**WHAT YOU WILL DO:** Here are some entries. Print them exactly as they are.

**DATA RECORDS:**

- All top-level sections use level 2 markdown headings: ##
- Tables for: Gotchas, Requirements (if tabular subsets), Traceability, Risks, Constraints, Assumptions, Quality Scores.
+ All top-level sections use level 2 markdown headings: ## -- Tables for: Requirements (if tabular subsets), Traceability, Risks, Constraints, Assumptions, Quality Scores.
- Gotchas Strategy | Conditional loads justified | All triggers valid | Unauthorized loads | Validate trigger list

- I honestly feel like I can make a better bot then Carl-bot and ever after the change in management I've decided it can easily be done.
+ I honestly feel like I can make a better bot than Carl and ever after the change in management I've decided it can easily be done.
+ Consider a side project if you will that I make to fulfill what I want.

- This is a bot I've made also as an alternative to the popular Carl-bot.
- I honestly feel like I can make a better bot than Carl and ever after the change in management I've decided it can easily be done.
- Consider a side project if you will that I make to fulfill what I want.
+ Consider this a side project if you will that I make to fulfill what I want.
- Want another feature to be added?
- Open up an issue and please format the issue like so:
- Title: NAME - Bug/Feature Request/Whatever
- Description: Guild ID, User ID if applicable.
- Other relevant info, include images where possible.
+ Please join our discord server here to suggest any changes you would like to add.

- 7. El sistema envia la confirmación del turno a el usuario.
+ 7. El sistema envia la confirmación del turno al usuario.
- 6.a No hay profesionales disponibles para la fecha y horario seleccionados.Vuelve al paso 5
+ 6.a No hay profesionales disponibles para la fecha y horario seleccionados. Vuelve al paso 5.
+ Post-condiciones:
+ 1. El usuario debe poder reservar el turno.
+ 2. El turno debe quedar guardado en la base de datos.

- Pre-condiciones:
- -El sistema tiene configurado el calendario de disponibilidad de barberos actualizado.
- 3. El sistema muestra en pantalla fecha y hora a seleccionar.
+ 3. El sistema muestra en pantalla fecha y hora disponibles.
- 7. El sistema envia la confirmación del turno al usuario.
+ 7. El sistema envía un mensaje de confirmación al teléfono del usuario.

**ANSWER TO THIS PROBLEM:**
- All top-level sections use level 2 markdown headings: ##
- Tables for: Gotchas, Requirements (if tabular subsets), Traceability, Risks, Constraints, Assumptions, Quality Scores.
+ All top-level sections use level 2 markdown headings: ## -- Tables for: Requirements (if tabular subsets), Traceability, Risks, Constraints, Assumptions, Quality Scores.
- Gotchas Strategy | Conditional loads justified | All triggers valid | Unauthorized loads | Validate trigger list

- I honestly feel like I can make a better bot then Carl-bot and ever after the change in management I've decided it can easily be done.
+ I honestly feel like I can make a better bot than Carl and ever after the change in management I've decided it can easily be done.
+ Consider a side project if you will that I make to fulfill what I want.

- This is a bot I've made also as an alternative to the popular Carl-bot.
- I honestly feel like I can make a better bot than Carl and ever after the change in management I've decided it can easily be done.
- Consider a side project if you will that I make to fulfill what I want.
+ Consider this a side project if you will that I make to fulfill what I want.
- Want another feature to be added?
- Open up an issue and please format the issue like so:
- Title: NAME - Bug/Feature Request/Whatever
- Description: Guild ID, User ID if applicable.
- Other relevant info, include images where possible.
+ Please join our discord server here to suggest any changes you would like to add.

- 7. El sistema envia la confirmación del turno a el usuario.
+ 7. El sistema envia la confirmación del turno al usuario.
- 6.a No hay profesionales disponibles para la fecha y horario seleccionados.Vuelve al paso 5
+ 6.a No hay profesionales disponibles para la fecha y horario seleccionados. Vuelve al paso 5.
+ Post-condiciones:
+ 1. El usuario debe poder reservar el turno.
+ 2. El turno debe quedar guardado en la base de datos.

- Pre-condiciones:
- -El sistema tiene configurado el calendario de disponibilidad de barberos actualizado.
- 3. El sistema muestra en pantalla fecha y hora a seleccionar.
+ 3. El sistema muestra en pantalla fecha y hora disponibles.
- 7. El sistema envia la confirmación del turno al usuario.
+ 7. El sistema envía un mensaje de confirmación al teléfono del usuario.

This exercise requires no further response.